I would like to talk about two persons in particular. One was William Adams (1564-1620), an English navigator who happened to reach Japan in 1600. The other was John Manjiro (1827-1898), a Japanese fisherman whose boat was shipwrecked and then was saved by an American whaling ship in 1841. Let me elaborate on the two men.
Willian Adams before Tokugawa Ieyasu
Willian Adams participated in a five-ship Dutch expedition to Japan. Only one ship managed to reach Japan in a dilapidated condition and he was one of the survivors. Adams and a Dutch navigator, Jan Joosten, were not allowed to leave Japan while the others did. When Tokugawa Ieyasu, the founder of the Tokugawa Shogunate, met the two, they explained that they were not pirates, but were navigators. They talked about the European situation that included the rivalry between the Catholics and Protestants. They were requested to build a western sailing ship. So, they built a 120-ton ship. Ieyasu seemed to be pleased with the knowledge they had and made the two samurais. I think you may realize that Adams was portrayed as John Blackthorne in a 1980 American historical TV miniseries called “Shogun.”

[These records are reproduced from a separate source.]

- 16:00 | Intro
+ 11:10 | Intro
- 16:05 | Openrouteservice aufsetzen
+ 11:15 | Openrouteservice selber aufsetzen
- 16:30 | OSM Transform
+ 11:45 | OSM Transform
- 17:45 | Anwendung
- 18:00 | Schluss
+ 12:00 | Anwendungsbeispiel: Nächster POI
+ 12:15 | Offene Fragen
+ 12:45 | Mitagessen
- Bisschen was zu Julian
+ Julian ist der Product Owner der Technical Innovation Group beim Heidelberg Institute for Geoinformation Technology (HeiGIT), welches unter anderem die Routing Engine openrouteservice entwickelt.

Adams is a household name in Japan. His Japanese name “Miura Anjin”, literally means a navigator of Miura, which was his own territory in Miura peninsula, Kanagawa prefecture. His son, Joseph inherited Adams’ samurai status and was authorized to trade with foreign countries. Joseph managed to trade until 1632 just before the enforcement of an isolation policy. Thereafter, no trace could be found for Joseph. As for Jan Jooste, his Japanese name, “Ya Yosu” became the name of a place, “Yaesu”, which is a popular place near the Tokyo station now.

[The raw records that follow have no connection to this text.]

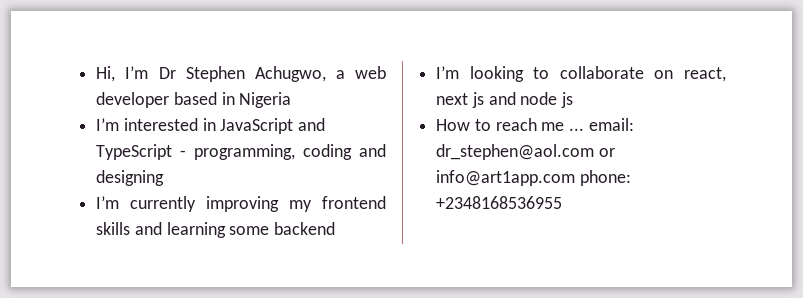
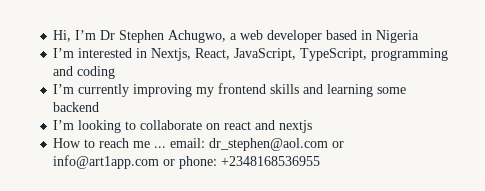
- I’m interested in JavaScript and TypeScript - programming, coding and designing
+ I’m interested in Nextjs, React, JavaScript, TypeScript, programming and coding
- I’m looking to collaborate on react, next js and node js
+ I’m looking to collaborate on react and nextjs
- How to reach me ... email: dr_stephen@aol.com or info@art1app.com phone: +2348168536955
+ How to reach me ... email: dr_stephen@aol.com or info@art1app.com or phone: +2348168536955

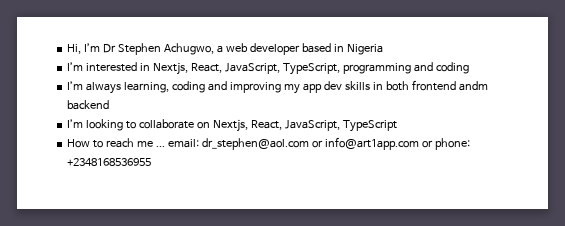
- I’m currently improving my frontend skills and learning some backend
+ I’m always learning, coding and improving my app dev skills in both frontend andm backend
- I’m looking to collaborate on react and nextjs
+ I’m looking to collaborate on Nextjs, React, JavaScript, TypeScript

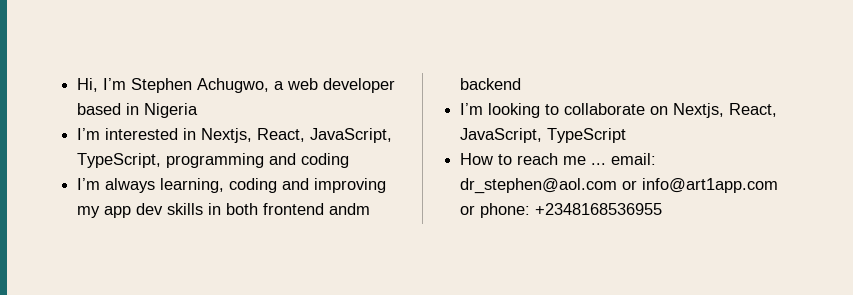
- Hi, I’m Dr Stephen Achugwo, a web developer based in Nigeria
+ Hi, I’m Stephen Achugwo, a web developer based in Nigeria

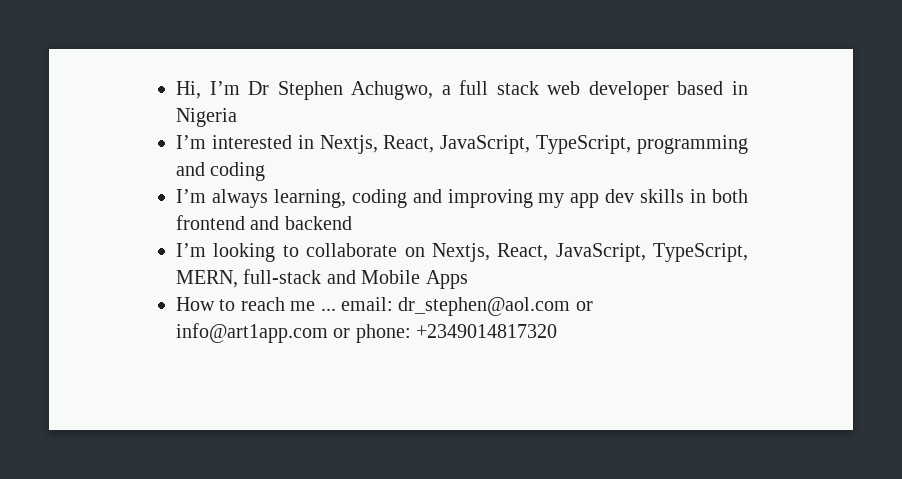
- Hi, I’m Stephen Achugwo, a web developer based in Nigeria
+ Hi, I’m Dr Stephen Achugwo, a full stack web developer based in Nigeria
- I’m always learning, coding and improving my app dev skills in both frontend andm backend
+ I’m always learning, coding and improving my app dev skills in both frontend and backend
- I’m looking to collaborate on Nextjs, React, JavaScript, TypeScript
+ I’m looking to collaborate on Nextjs, React, JavaScript, TypeScript, MERN, full-stack and Mobile Apps
- How to reach me ... email: dr_stephen@aol.com or info@art1app.com or phone: +2348168536955
+ How to reach me ... email: dr_stephen@aol.com or info@art1app.com or phone: +2349014817320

Now turning to John Manjiro. His fishing boat sank because of bad weather and he and his colleagues managed to drift to a desert island, Torishima. They were saved by an American whaling ship, which sailed back to Hawaii because the American captain knew that he would not be allowed to reach Japan because of their isolation practice. His colleagues disembarked in Hawaii, but Manjiro stayed on board and went to New Bedford, Massachusetts, the major port of whaling ships. Somehow, the captain of the same whaling ship decided to take care of Manjiro by letting him stay at the captain’s house and sending him to school, where he studied maths, English, navigation, surveying, ship building among others. Then Manjiro started working on whaling ships for three years to earn money for returning home. He managed to take a ship bound for Shanghai and en route reached Okinawa, which at that time was under the control of the Satsuma clan. Finally, Manjiro came back to his home in Tosa, Shikoku after 11 years in 1852, which happened to be one year before Commodore Perry came to Japan to open its doors. Because of his knowledge and English, Manjiro became a samurai of the Tokugawa shogunate, serving and advising the shogunate for the drafting of a treaty between Japan and the US in 1854. During the Meiji period, Manjiro preferred to be live modestly as an educator rather than a government official or politician.
The two men endeavored to bridge Japan and the outside world in their respective ways as if they were destined to do so.